Combined Phosphoepitope Specific Flow Cytometry and MHC-Multimer Staining - A New Tool to Monitor Antigen-Specific Signaling in CMV-Specific T-Cells.

Abstract 4737

Flow cytometry has become a routine method in both clinical and basic immunological research. Its ability to differentiate between distinct populations of cells by surface staining of various parameters is a main advantage since we have the possibility to identify antigen-specific T-cells by flow cytometry through the development of soluble multimeric peptide–MHC complexes. Nevertheless, surface staining does not provide information about the functionality of the analyzed cell populations. Hence, further methods have been described to define cells by detection of intracellular epitopes. These assays include the intracellular staining of distinct cytokines or phosporylated signaling molecules (Phosflow).

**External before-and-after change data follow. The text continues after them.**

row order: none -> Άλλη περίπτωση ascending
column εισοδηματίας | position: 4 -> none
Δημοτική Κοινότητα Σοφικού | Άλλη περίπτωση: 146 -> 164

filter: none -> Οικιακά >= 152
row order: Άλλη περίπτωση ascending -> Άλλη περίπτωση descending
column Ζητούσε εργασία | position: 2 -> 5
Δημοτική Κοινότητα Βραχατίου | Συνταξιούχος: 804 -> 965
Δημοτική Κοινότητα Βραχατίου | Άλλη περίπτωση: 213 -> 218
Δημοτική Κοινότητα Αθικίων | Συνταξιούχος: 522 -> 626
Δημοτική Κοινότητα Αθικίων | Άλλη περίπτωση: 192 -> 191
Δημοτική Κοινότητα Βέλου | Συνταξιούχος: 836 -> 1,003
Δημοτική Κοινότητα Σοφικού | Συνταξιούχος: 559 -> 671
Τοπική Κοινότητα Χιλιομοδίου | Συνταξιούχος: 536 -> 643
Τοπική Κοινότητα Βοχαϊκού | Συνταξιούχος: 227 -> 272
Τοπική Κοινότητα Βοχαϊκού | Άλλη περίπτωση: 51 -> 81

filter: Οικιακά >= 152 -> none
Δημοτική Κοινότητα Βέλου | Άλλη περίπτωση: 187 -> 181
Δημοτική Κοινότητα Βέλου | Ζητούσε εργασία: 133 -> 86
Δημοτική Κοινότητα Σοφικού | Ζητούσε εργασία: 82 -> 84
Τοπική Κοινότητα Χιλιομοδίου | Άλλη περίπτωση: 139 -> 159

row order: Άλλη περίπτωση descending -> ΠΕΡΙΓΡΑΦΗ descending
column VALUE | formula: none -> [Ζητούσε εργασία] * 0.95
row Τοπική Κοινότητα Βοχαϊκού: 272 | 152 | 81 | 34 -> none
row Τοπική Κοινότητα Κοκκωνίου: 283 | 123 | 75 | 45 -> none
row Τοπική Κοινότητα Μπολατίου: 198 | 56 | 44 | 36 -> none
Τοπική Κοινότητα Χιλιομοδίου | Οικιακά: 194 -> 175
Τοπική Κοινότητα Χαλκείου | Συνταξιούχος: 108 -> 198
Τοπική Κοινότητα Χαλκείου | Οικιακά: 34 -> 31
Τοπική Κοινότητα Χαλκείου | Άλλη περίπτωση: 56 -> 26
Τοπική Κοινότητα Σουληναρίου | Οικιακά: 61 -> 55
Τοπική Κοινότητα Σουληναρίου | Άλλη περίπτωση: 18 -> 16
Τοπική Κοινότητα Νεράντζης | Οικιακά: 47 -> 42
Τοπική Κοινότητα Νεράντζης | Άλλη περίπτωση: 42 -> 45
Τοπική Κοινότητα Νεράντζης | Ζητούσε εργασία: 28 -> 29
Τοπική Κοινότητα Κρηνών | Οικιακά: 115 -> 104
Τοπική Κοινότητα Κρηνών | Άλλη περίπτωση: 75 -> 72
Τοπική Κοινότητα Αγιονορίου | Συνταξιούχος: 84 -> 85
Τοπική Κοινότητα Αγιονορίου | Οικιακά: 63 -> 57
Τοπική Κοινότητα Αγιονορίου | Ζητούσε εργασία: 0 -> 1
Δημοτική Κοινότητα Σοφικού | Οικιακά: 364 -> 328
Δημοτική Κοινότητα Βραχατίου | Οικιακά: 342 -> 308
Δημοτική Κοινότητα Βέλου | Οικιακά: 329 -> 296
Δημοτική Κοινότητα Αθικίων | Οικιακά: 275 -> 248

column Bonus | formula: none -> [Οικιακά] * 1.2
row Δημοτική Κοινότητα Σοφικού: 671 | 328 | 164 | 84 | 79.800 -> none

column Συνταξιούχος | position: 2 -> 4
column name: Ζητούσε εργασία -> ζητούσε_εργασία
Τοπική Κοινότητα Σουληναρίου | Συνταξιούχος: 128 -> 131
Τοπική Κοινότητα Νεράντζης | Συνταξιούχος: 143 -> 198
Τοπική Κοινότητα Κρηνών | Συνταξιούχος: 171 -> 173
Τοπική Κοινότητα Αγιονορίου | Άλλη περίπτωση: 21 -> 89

MHC-multimer approaches combined with intracellular cytokine staining are routinely used, whereas the detection of intracellular p-kinases under MHC-multimer staining applying the Phosflow-protocols has not been realized so far. The use of phosphoepitope analysis in antigen-specific T-cells is of high interest in infections or especially during immunosuppressive drug treatment. Therefore, we aimed to establish a dual multimer-phospho-staining protocol to provide a method to get insight into the biochemical signaling processes in antigen-specific T-cells. We chose CTL responses against CMV as model system due to well established epitopes and high frequency in healthy donors. The original Phosflow-protocols did not turn out to be suitable for a combination with MHC-multimer staining. The very harsh fixation and permeabilization procedures largely or completely abrogated the antigen-specific staining. We have been able to stain both the CMV-specific T-cell-receptor and phosphorylated kinases following polyclonal stimuli (e.g. PMA, IL-2 etc.) using different protocols for some p-kinases (ERK, STAT5, NfKB, p38). These protocols allow a combination of specific T-cell-receptor staining with that of intranuclear phosphoepitopes after polyclonal stimulation. In preliminary experiments, we have also been able to show a specific phosphorylation of the ERK molecule after stimulation with CMV-specific artificial antigen-presenting cells or antibody-coated plates. As mentioned above, the use of phosphoepitope analysis in antigen-specific T-cells may offer the possibility to correlate immunological anergy with distinct signaling processes in defined clinical situations, e.g. in immunosuppressed patients post alloSCT.